Jaksa Penuntut Umum (JPU) Sandhy Handika mengungkap, Zara—sebagai "kakak pembimbing" (kambing) angkatan 76—mendoktrin junior angkatan 77 melalui Zoom Meeting pada Juni 2022 dengan aturan tak tertulis:
1. "Senior selalu benar", termasuk bila terbukti salah (kembali ke pasal 1).
2. Hanya ada jawaban "ya" dan "siap" dari junior.
3. "Yang enak hanya untuk senior", junior dilarang menikmati kemudahan tanpa pertanyaan.
4. Larangan mengeluh karena semua senior pernah mengalaminya.
Aturan ini diperkuat "Tata Krama Anestesi" yang melarang junior berbicara dengan senior lebih dari dua tingkat di atasnya tanpa izin. "Kalian harus hafal pasal ini, ini paten di anestesi," kata Zara dalam pertemuan tersebut, menurut kesaksian jaksa.
JPU menyebut doktrin tersebut memaksa junior membiayai:
- Makan prolong (makanan untuk senior/DPJP yang bertugas malam): Rp766 juta dari rekening Aulia dan rekan.
- Joki tugas akademik senior: Rp98 juta kepada pihak ketiga.
- Pungutan Biaya Operasional Pendidikan (BOP) oleh Taufik dan Maryani: Rp2,49 miliar dari mahasiswa angkatan 2018–2023, disimpan di rekening pribadi Maryani.
Dana BOP digunakan untuk keperluan pribadi seperti uang saku pembimbing tesis, konsumsi rapat, hingga buku neuroanestesi—yang seharusnya menjadi tanggung jawab institusi.
Evaluasi angkatan 77 pada Juli 2022 memperlihatkan praktik kekerasan psikologis:
- Junior dihukum berdiri 1 jam sambil difoto untuk diunggah ke grup internal.
- Sidang evaluasi pukul 02.00–03.00 WIB mengancam: "Jika saya kena hukuman, semua angkatan 77 akan saya ajukan ke senior," ancam Zara kepada Aulia via pesan teks.
JPU menyimpulkan, tekanan ini menyebabkan Aulia mengalami depresi berat, kehilangan kontrol diri, hingga akhirnya mengakhiri hidupnya.

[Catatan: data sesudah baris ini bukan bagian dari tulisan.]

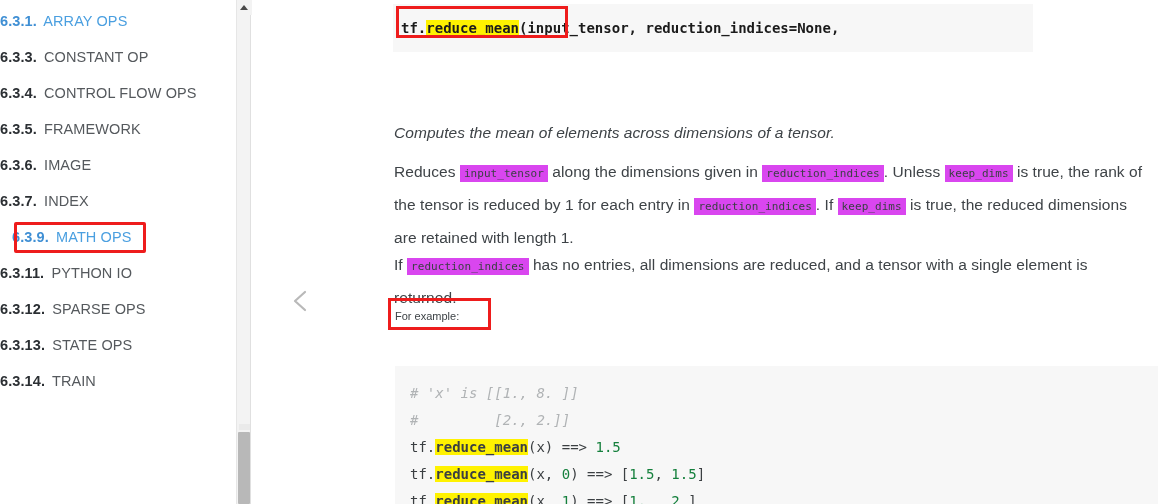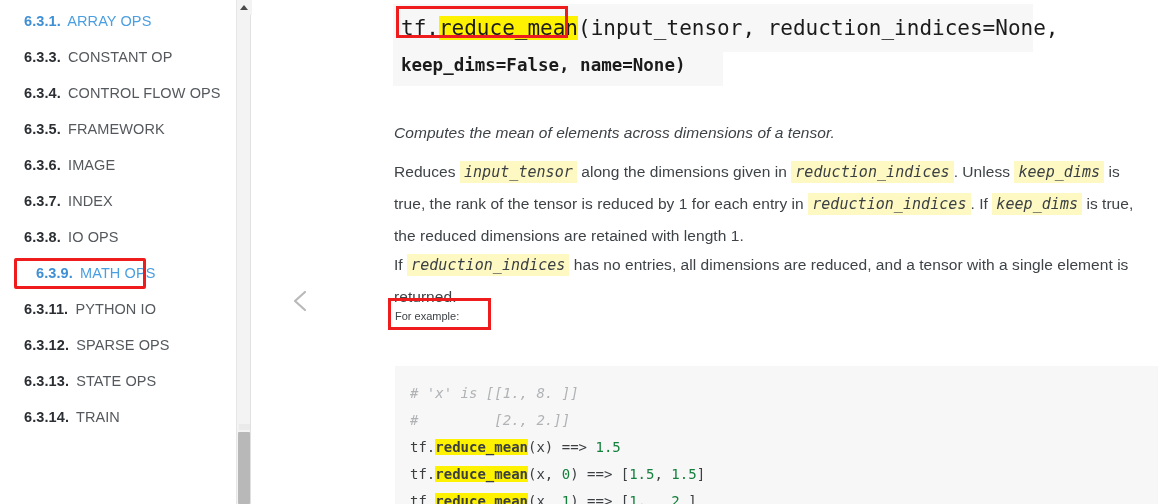"6.3.1. ARRAY OPS" .nav-item { padding-left: 24px -> 0 }
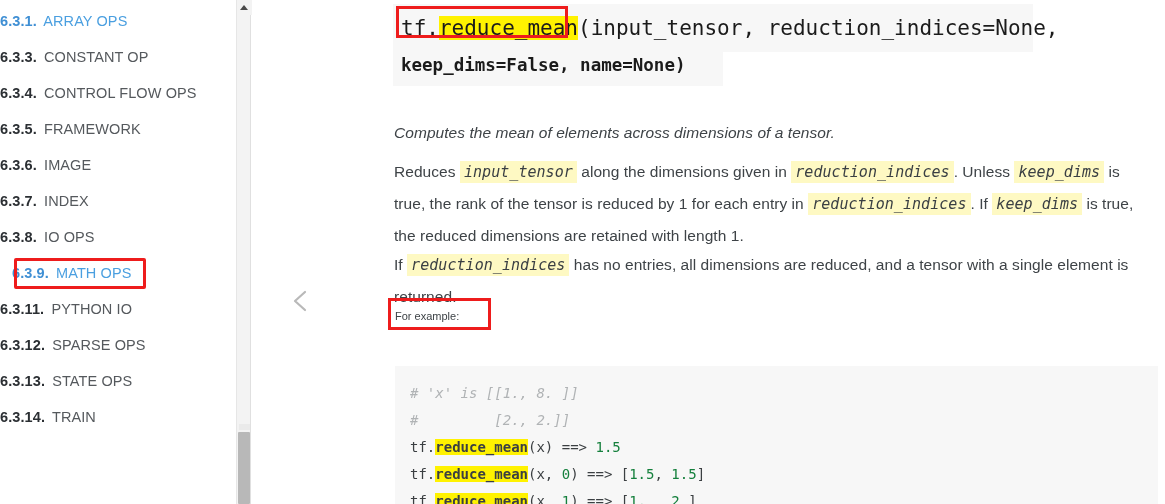"tf.reduce_mean(input_tensor," #sig-block { font-size: 21px -> 14px; font-weight: normal -> bold }
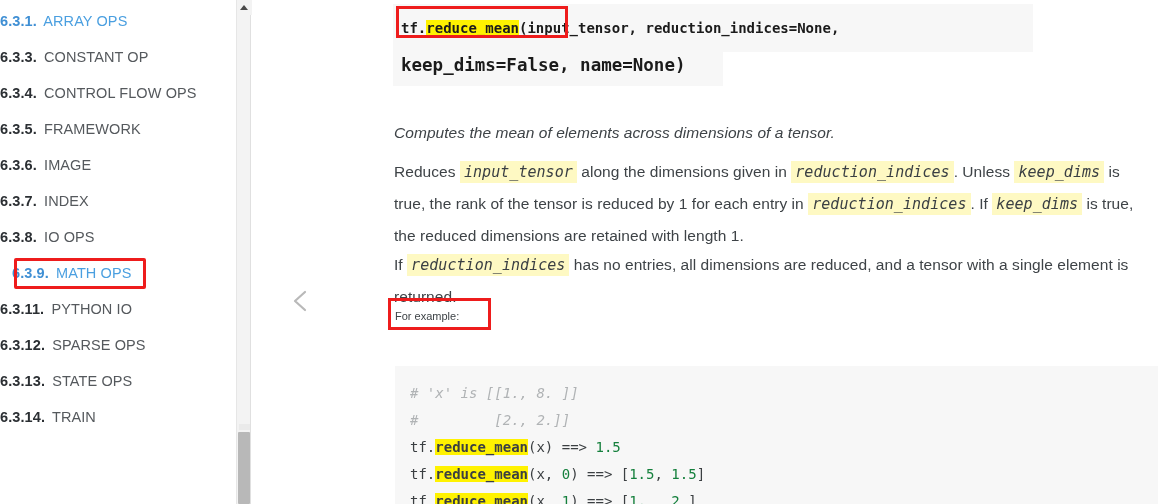"keep_dims=False, name=None)" div { html: <div>keep_dims=False, name=None)</div> -> none }
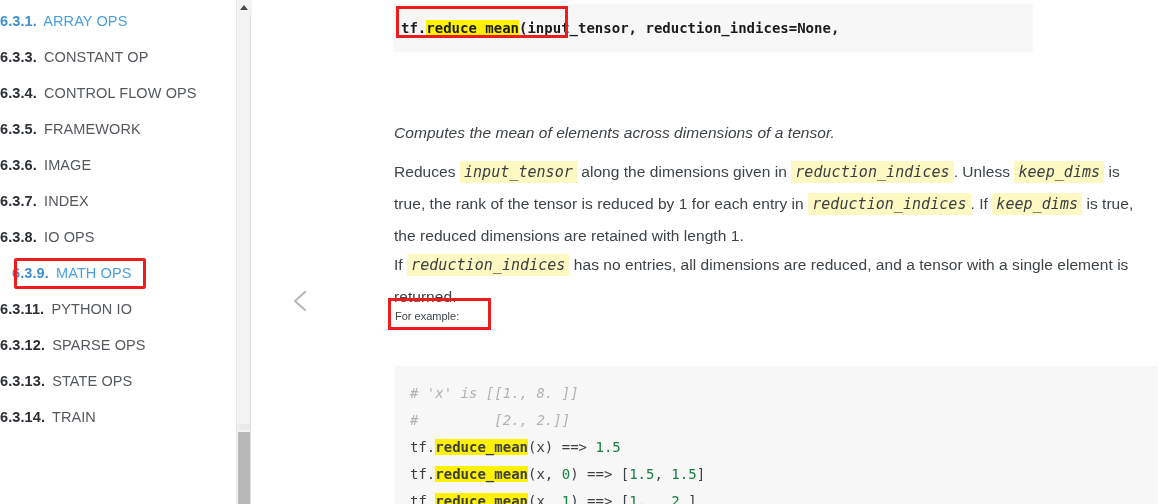"input_tensor" code.chip { background: #fef9c3 -> #d946ef; font-size: 15px -> 11px; font-style: italic -> none }
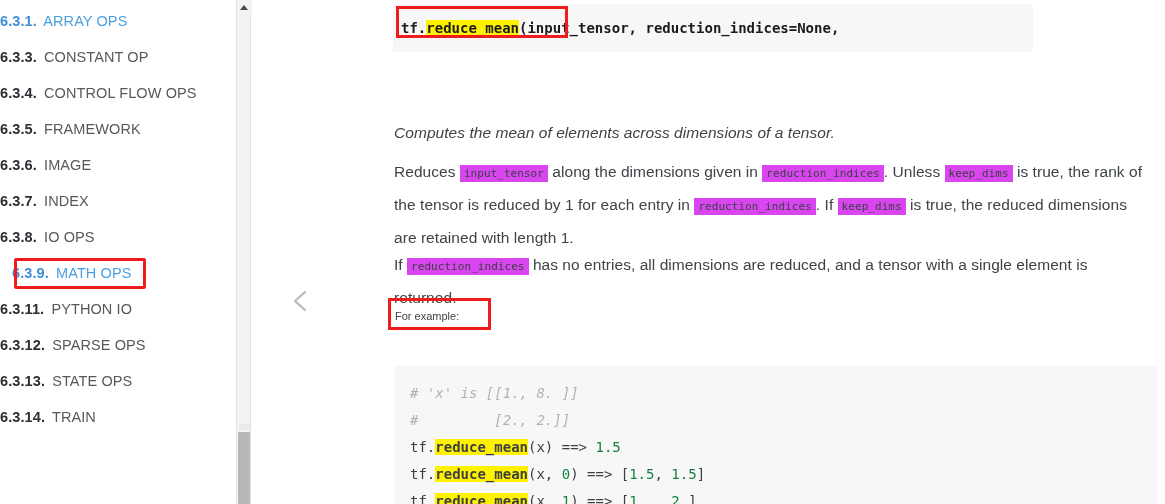"6.3.8. IO OPS" li.nav-item { html: <li><span>6.3.8.</span> <span>IO OPS</span></li> -> none }
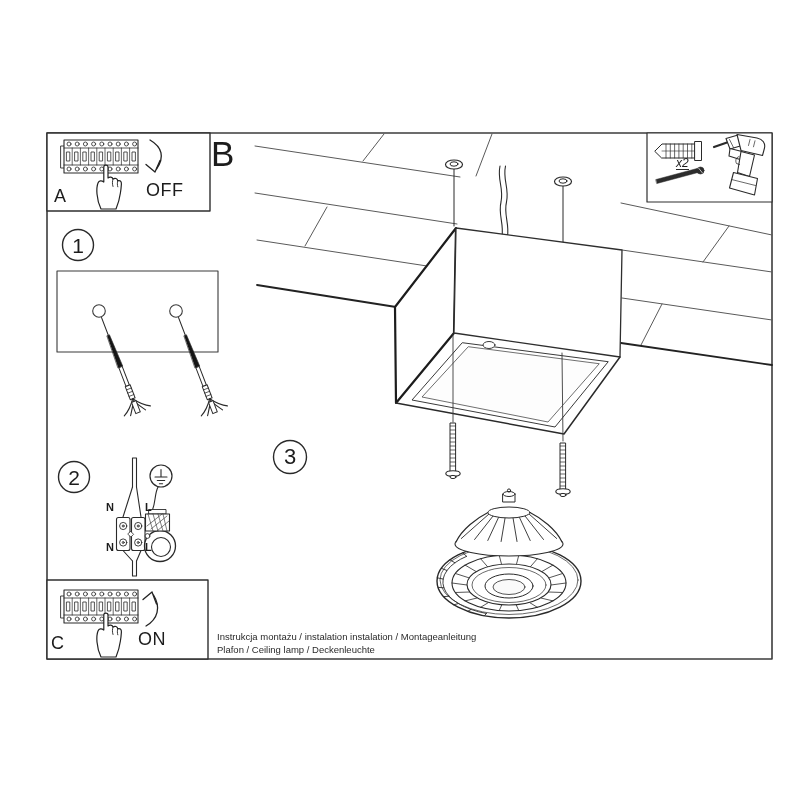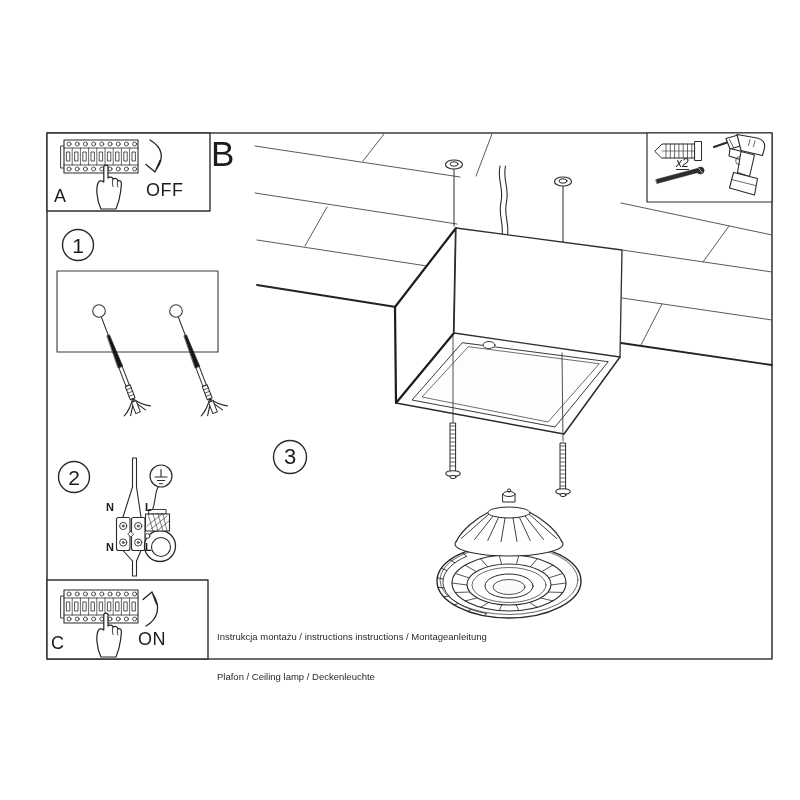"Instrukcja montażu / instructions" div.lbl { text: instructions instructions -> instalation instalation }
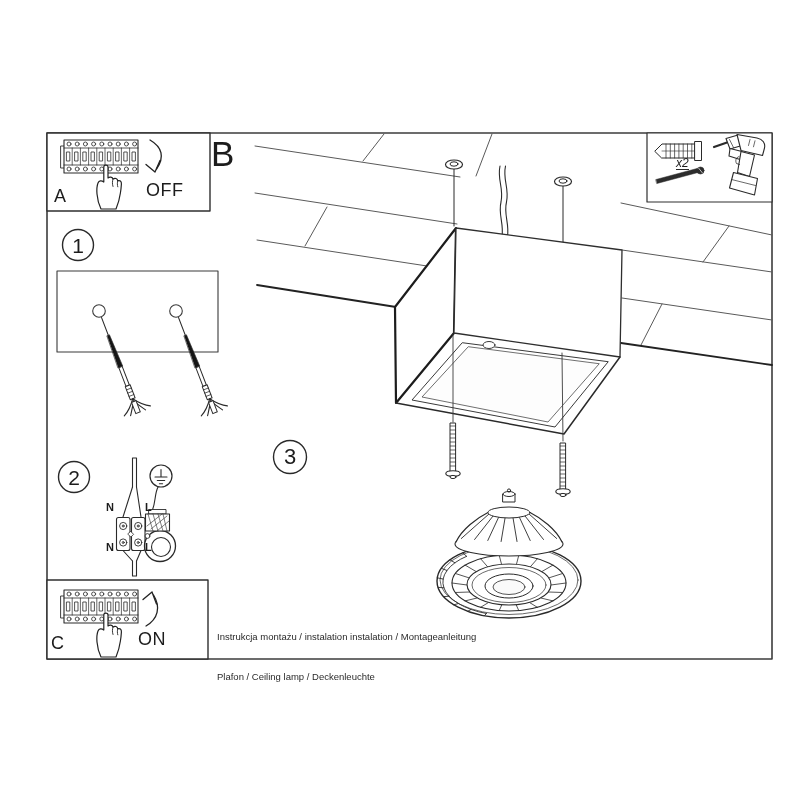"Plafon / Ceiling lamp /" div.lbl { top: 672px -> 645px }
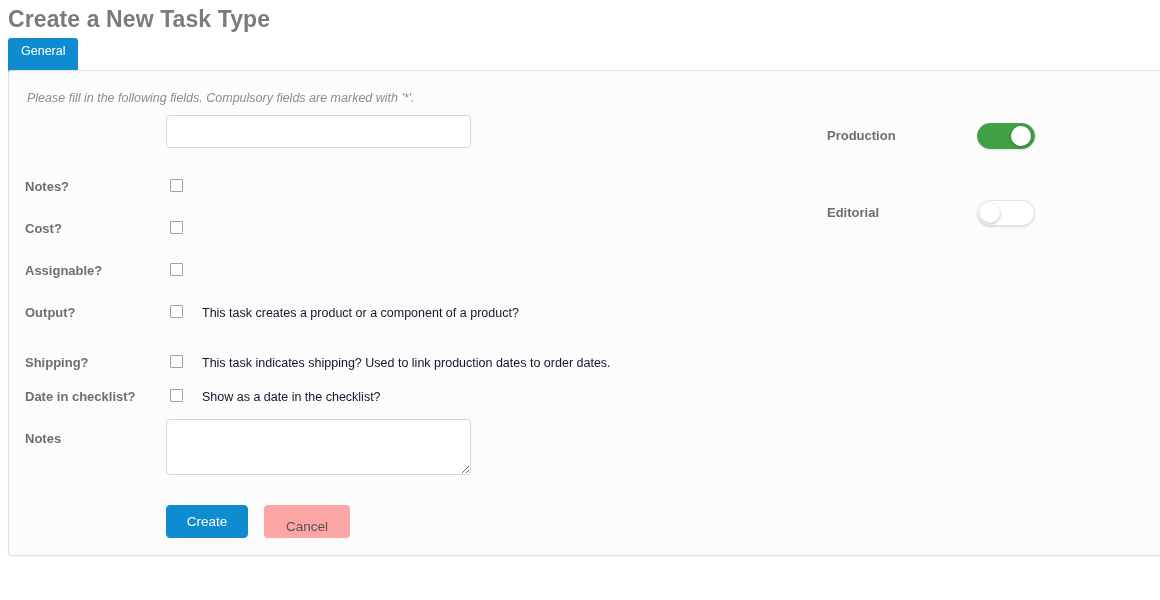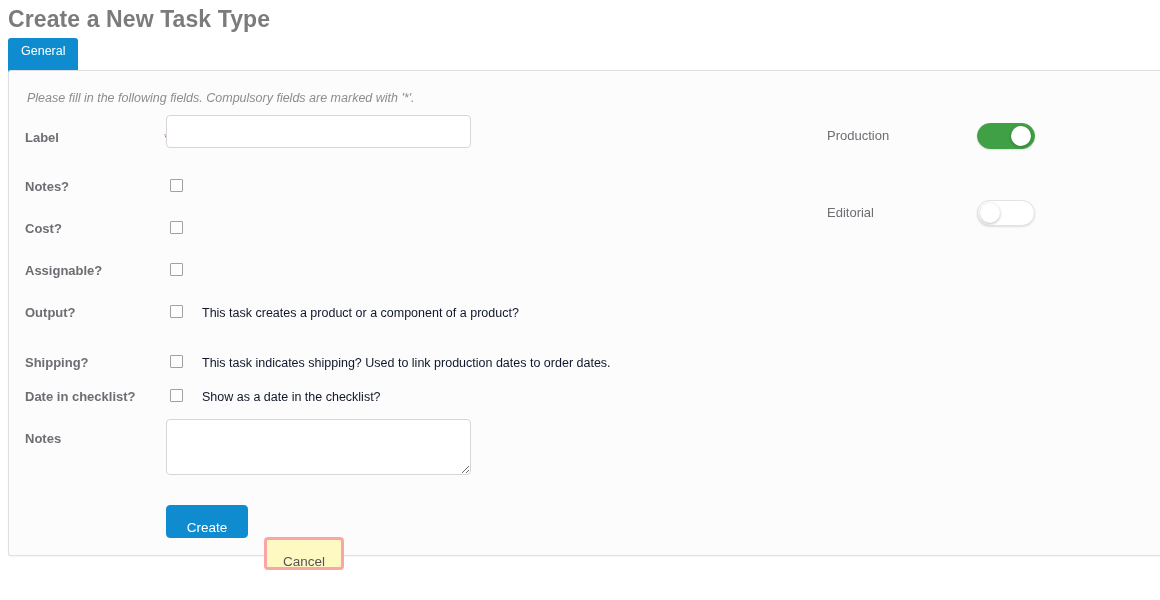"Label" div.form-row { html: <div> <span>Label</span> <span>*</span> </div> -> none }
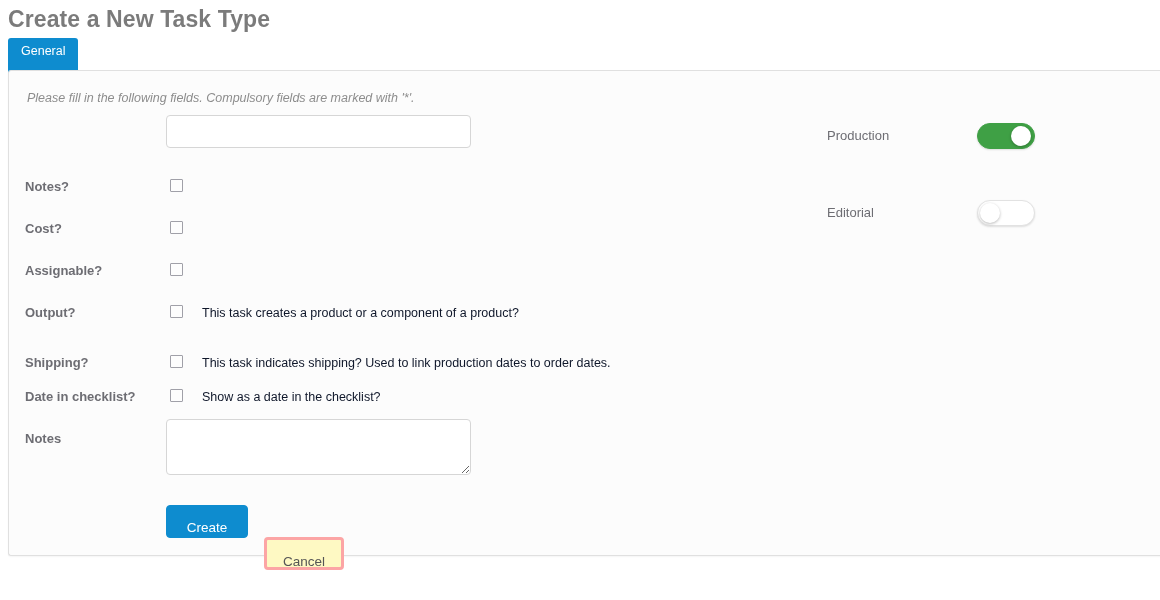"Production" .t-label { font-weight: normal -> bold }
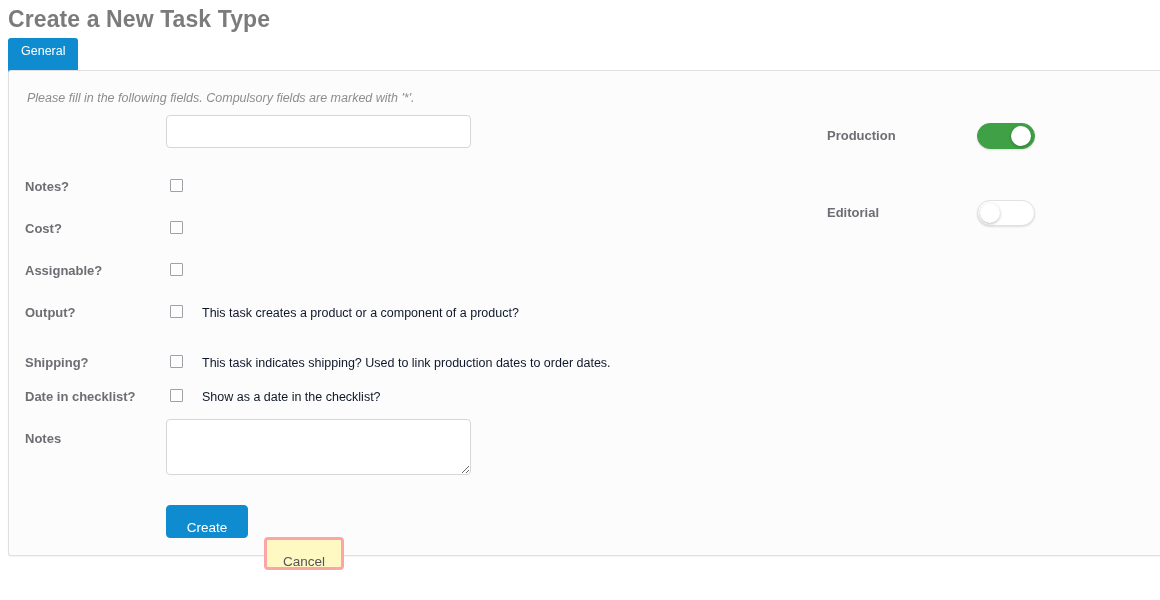"Create" .btn { padding: 6px 16px -> 0 16px }
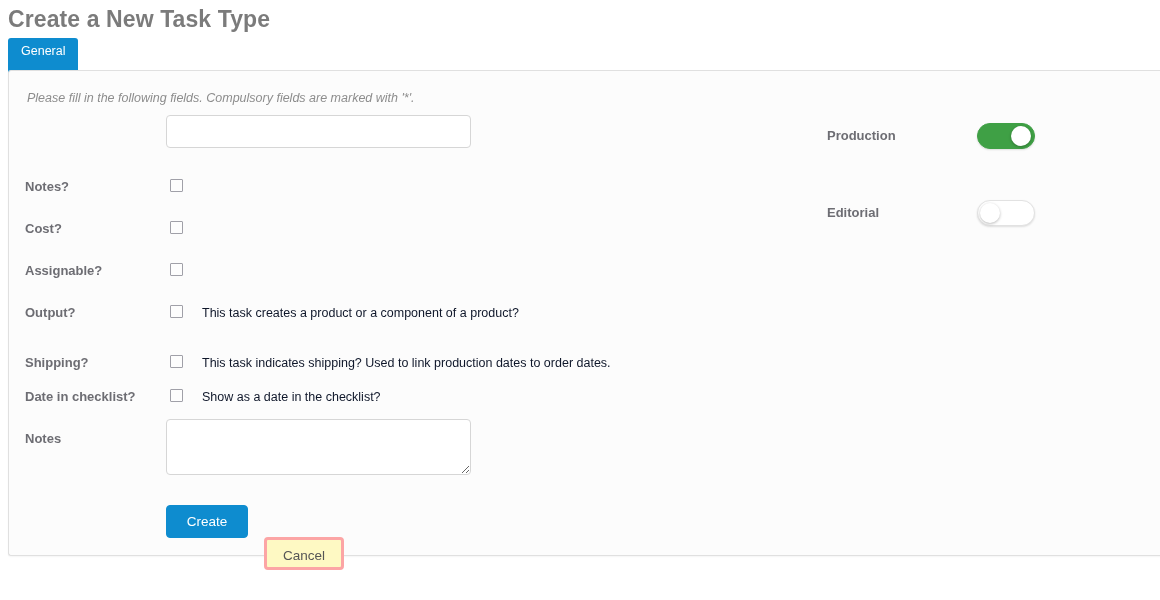"Cancel" .btn-cancel { background: #fef9c3 -> #fca5a5; border: 3px solid #fca5a5 -> 6px solid #fca5a5; margin-top: 32px -> none }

Kuasa hukum terdakwa, Kaerul Anwar, memilih tidak mengajukan eksepsi untuk mempercepat proses. Namun, mereka menuntut pembuktian kematian Aulia sebagai bunuh diri—yang belum diungkap penyidik.
Tuntutan Pidana:
- Zara: Pasal 368 ayat (1) KUHP (pemerasan) dan Pasal 335 ayat (1) KUHP (pemaksaan).
- Taufik & Maryani: Pasal 368 ayat (2) KUHP (pungutan liar).
Kasus ini menyoroti krisis etika di pendidikan spesialis dan mendorong:
1. Audit nasional terhadap pungutan di PPDS seluruh Indonesia.
2. Pelarangan sistem kasta dan doktrin senioritas di lingkungan akademik.
3. Layanan konseling wajib untuk residen.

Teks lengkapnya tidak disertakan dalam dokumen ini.